It’s a fairly common pattern, in my experience, to prepare some routes for your express application in a separate file (module) and export them. Then they can be imported in a file that’s only responsible for putting your server together, with routes and middleware. It’s only one step removed from a solution I’m using in a current project in which I export a function that configures and returns a middleware. Something like this:
var express = require('express');
var router = express.router();
module.exports = function (options) {
// Do some stuff with the options, define some routes, etc.
return router;
};
This makes sense, and in our server.js
file, where we put everything together:
var express = require('express');
var app = express();
var fooRoutes = require('lib/foo-routes');
app.use('/foo', routes);
This works great in this setting, but not so much in testing.
The idea of exporting a function that returns the thing you really want to export helps us get around Node’s module caching.
Essentially, when your run require('some-module')
, Node looks for that module and then compiles the resulting code and caches that.
Then, successive calls to that same module using require()
are much faster.
If this sounds like trouble, it is.
People will often export functions so they can get back a new instance of the thing they want, even if there is no configuration step. In my case, that’s some predefined routes. Node runs all of the code and then caches (but not executes) the function I’m exporting. This means that, in my tests, I can require this module multiple times and call the function with different sets of options and get a different result based on those options, right?
Wrong.
Normally that would be the case, but I made a simple mistake that caused me to eventually just start putting console.log()

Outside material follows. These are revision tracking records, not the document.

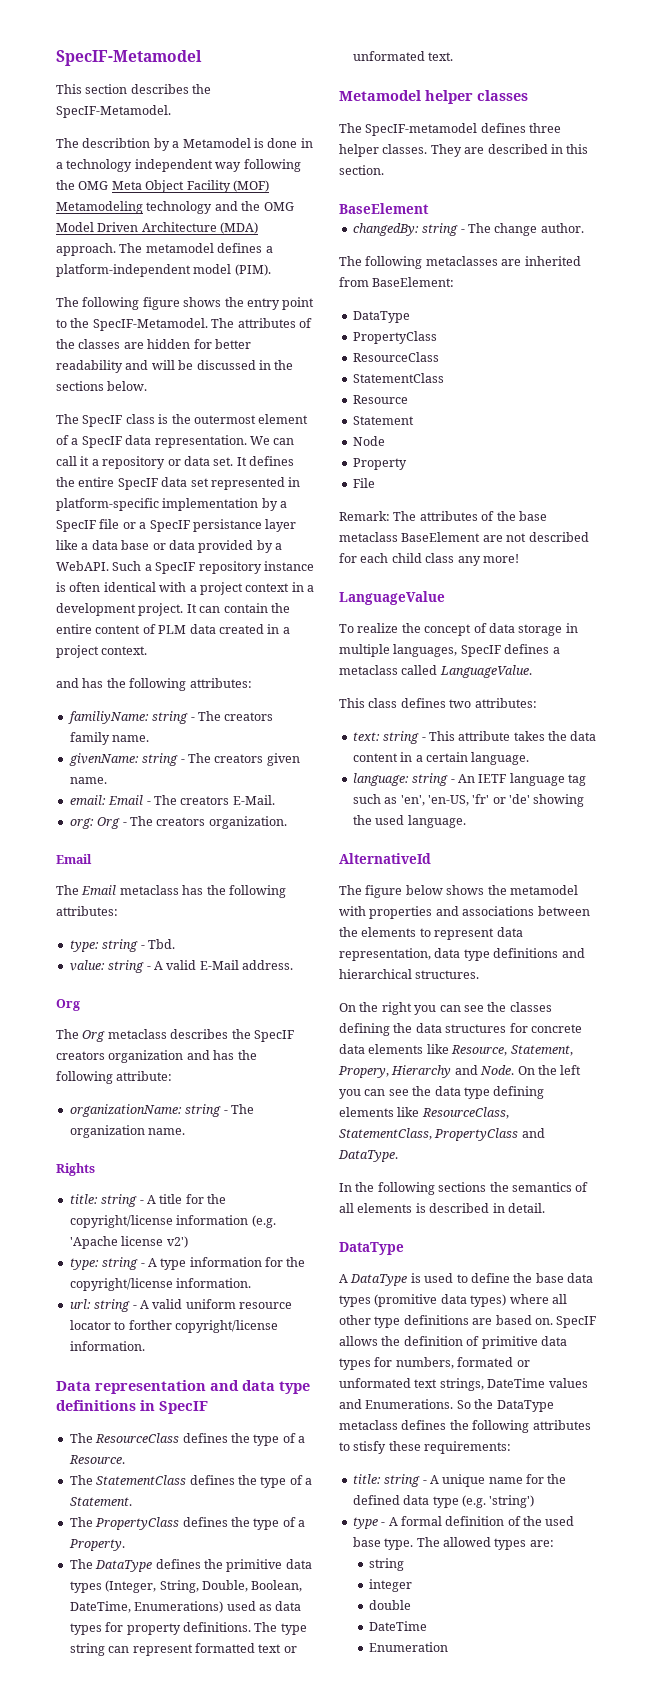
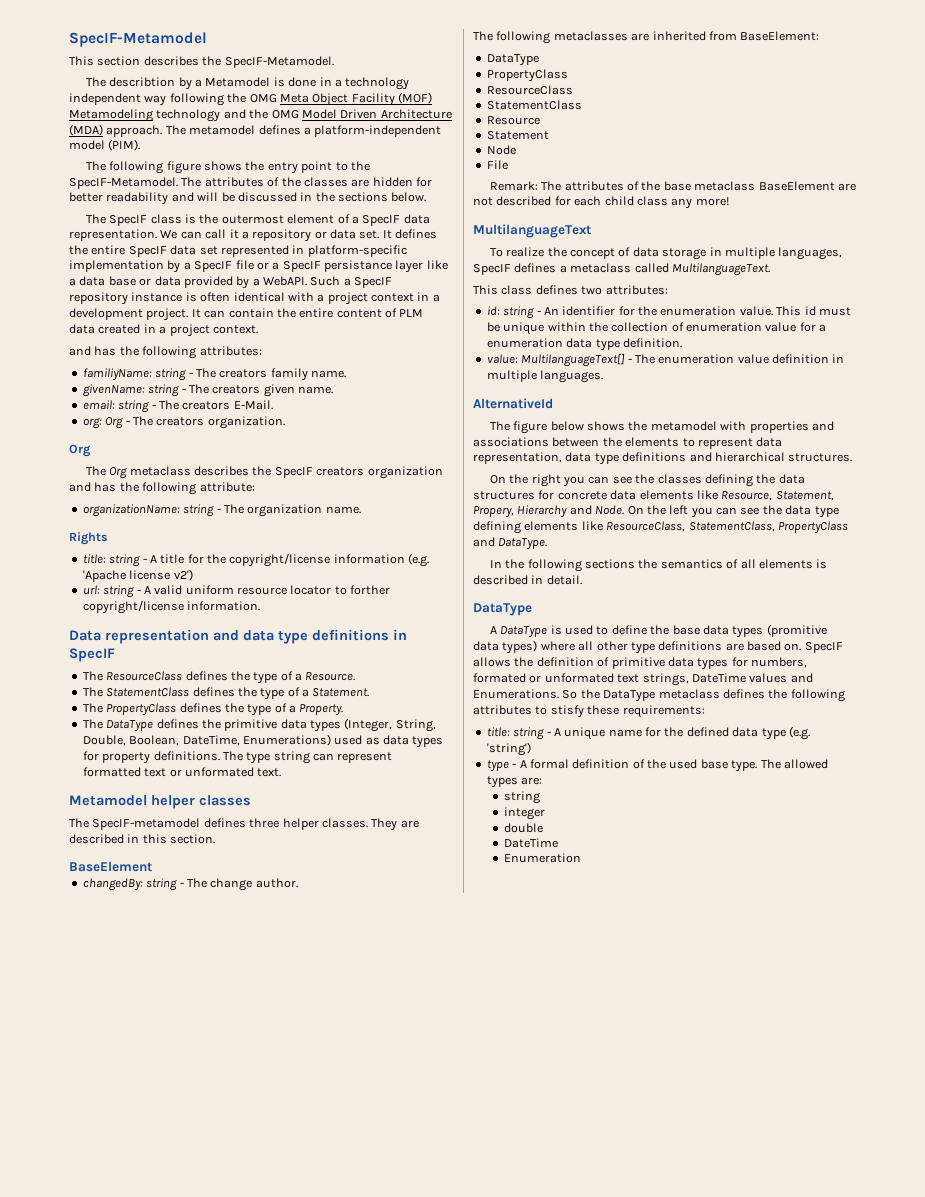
- email: Email - The creators E-Mail.
+ email: string - The creators E-Mail.
  org: Org - The creators organization.
- Email
- The Email metaclass has the following attributes:
- type: string - Tbd.
- value: string - A valid E-Mail address.
- type: string - A type information for the copyright/license information.
- Property
- LanguageValue
+ MultilanguageText
- To realize the concept of data storage in multiple languages, SpecIF defines a metaclass called LanguageValue.
+ To realize the concept of data storage in multiple languages, SpecIF defines a metaclass called MultilanguageText.
- text: string - This attribute takes the data content in a certain language.
- language: string - An IETF language tag such as 'en', 'en-US, 'fr' or 'de' showing the used language.
+ id: string - An identifier for the enumeration value. This id must be unique within the collection of enumeration value for a enumeration data type definition.
+ value: MultilanguageText[] - The enumeration value definition in multiple languages.

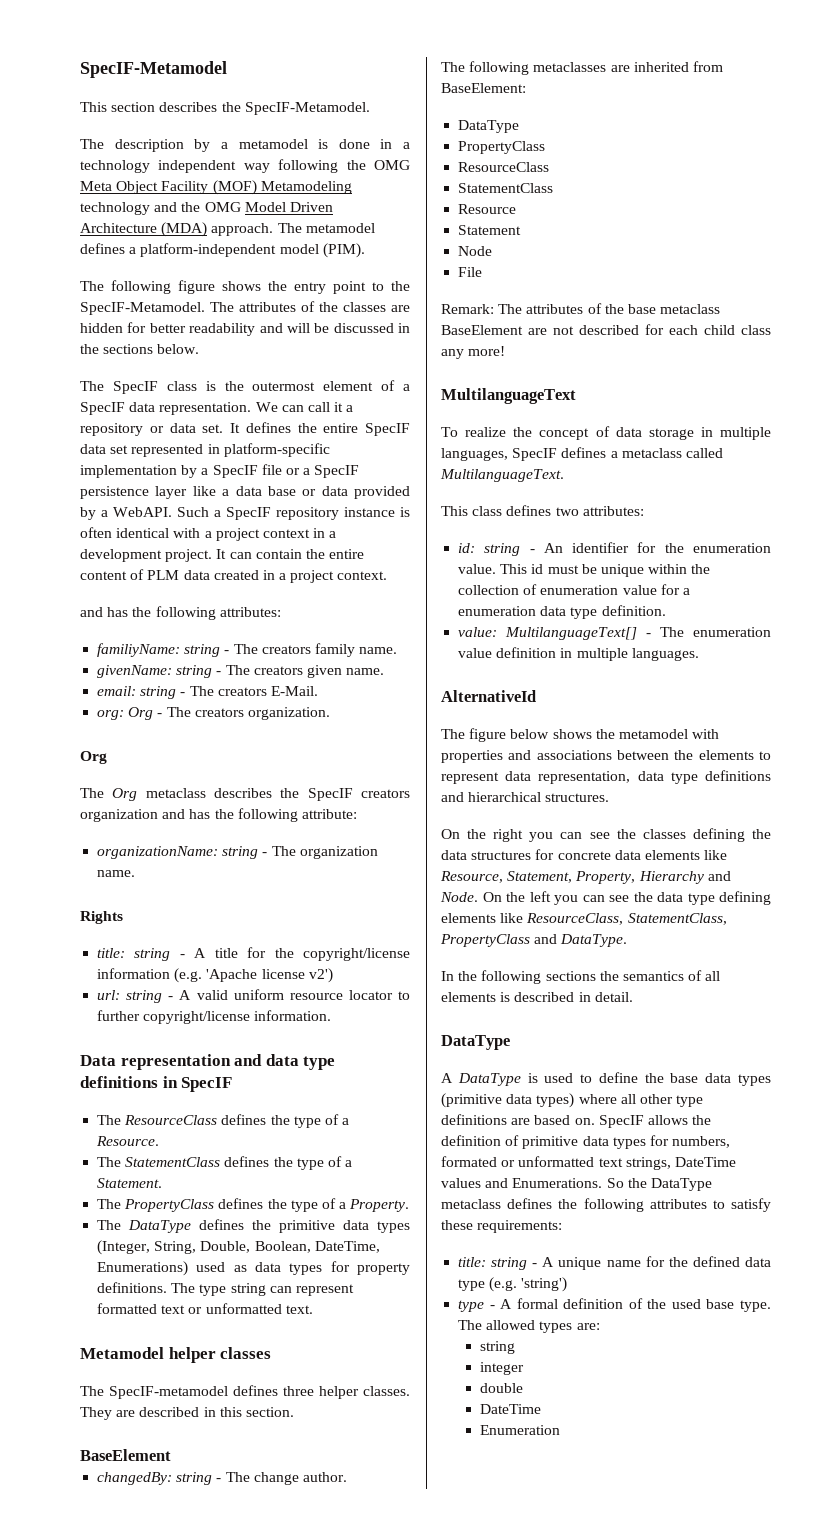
- The describtion by a Metamodel is done in a technology independent way following the OMG Meta Object Facility (MOF) Metamodeling technology and the OMG Model Driven Architecture (MDA) approach.
+ The description by a metamodel is done in a technology independent way following the OMG Meta Object Facility (MOF) Metamodeling technology and the OMG Model Driven Architecture (MDA) approach.
- It defines the entire SpecIF data set represented in platform-specific implementation by a SpecIF file or a SpecIF persistance layer like a data base or data provided by a WebAPI.
+ It defines the entire SpecIF data set represented in platform-specific implementation by a SpecIF file or a SpecIF persistence layer like a data base or data provided by a WebAPI.
- url: string - A valid uniform resource locator to forther copyright/license information.
+ url: string - A valid uniform resource locator to further copyright/license information.
- The type string can represent formatted text or unformated text.
+ The type string can represent formatted text or unformatted text.
- On the right you can see the classes defining the data structures for concrete data elements like Resource, Statement, Propery, Hierarchy and Node.
+ On the right you can see the classes defining the data structures for concrete data elements like Resource, Statement, Property, Hierarchy and Node.
- A DataType is used to define the base data types (promitive data types) where all other type definitions are based on.
+ A DataType is used to define the base data types (primitive data types) where all other type definitions are based on.
- SpecIF allows the definition of primitive data types for numbers, formated or unformated text strings, DateTime values and Enumerations.
+ SpecIF allows the definition of primitive data types for numbers, formated or unformatted text strings, DateTime values and Enumerations.
- So the DataType metaclass defines the following attributes to stisfy these requirements:
+ So the DataType metaclass defines the following attributes to satisfy these requirements:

’s everywhere so I could try to understand what was going on.
Basically, what I was seeing is that the second set of tests that I imported my routes for were behaving exactly the same as the first set of tests where I imported my routes.
As if it was cached or something.
Four hours later, I still hadn’t figured anything out, except that the second set of routes thinks it’s the same set as the first.

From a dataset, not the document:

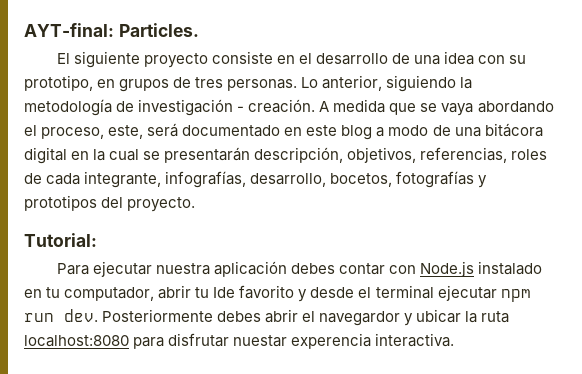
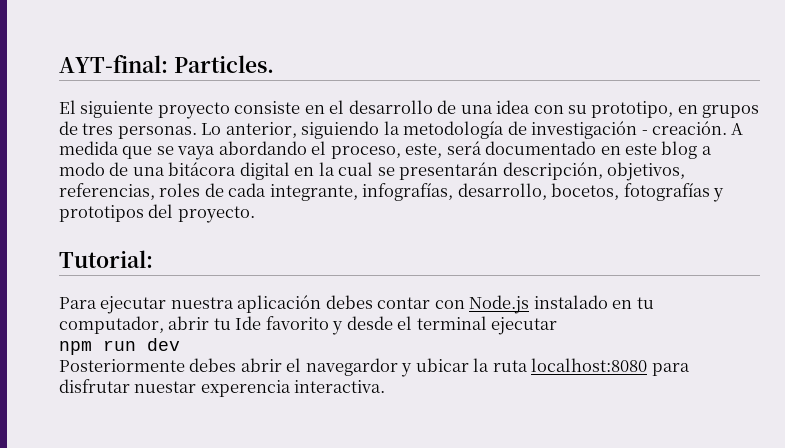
- Para ejecutar nuestra aplicación debes contar con Node.js instalado en tu computador, abrir tu Ide favorito y desde el terminal ejecutar npm run dev. Posteriormente debes abrir el navegardor y ubicar la ruta localhost:8080 para disfrutar nuestar experencia interactiva.
+ Para ejecutar nuestra aplicación debes contar con Node.js instalado en tu computador, abrir tu Ide favorito y desde el terminal ejecutar
+ npm run dev
+ Posteriormente debes abrir el navegardor y ubicar la ruta localhost:8080 para disfrutar nuestar experencia interactiva.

Eventually, I went for a walk (something I tend to do when I have a particularly hard problem or a stumbling block), and came back to look at the code again, with a more clear mind.
I started reading it over and thought, “Hey, maybe I should try instantiating the router inside the function.
Maybe that’s what’s cached.”
Yeah, that was it. I changed the above to look more like:
var express = require('express');
module.exports = function (options) {
var router = express.router();
// Do some stuff with the options, define some routes, etc.
return router;
};
I hope that helps you if you’ve stumbled on this page by searching because you’re encountering a similar issue.
What seems to have happened was that successive calls to the exported function were trying to use the same Router
object that already had some configured routes declared.
The lesson:
- Scope your variables as low as possible?
Yeah, I think it’s that one.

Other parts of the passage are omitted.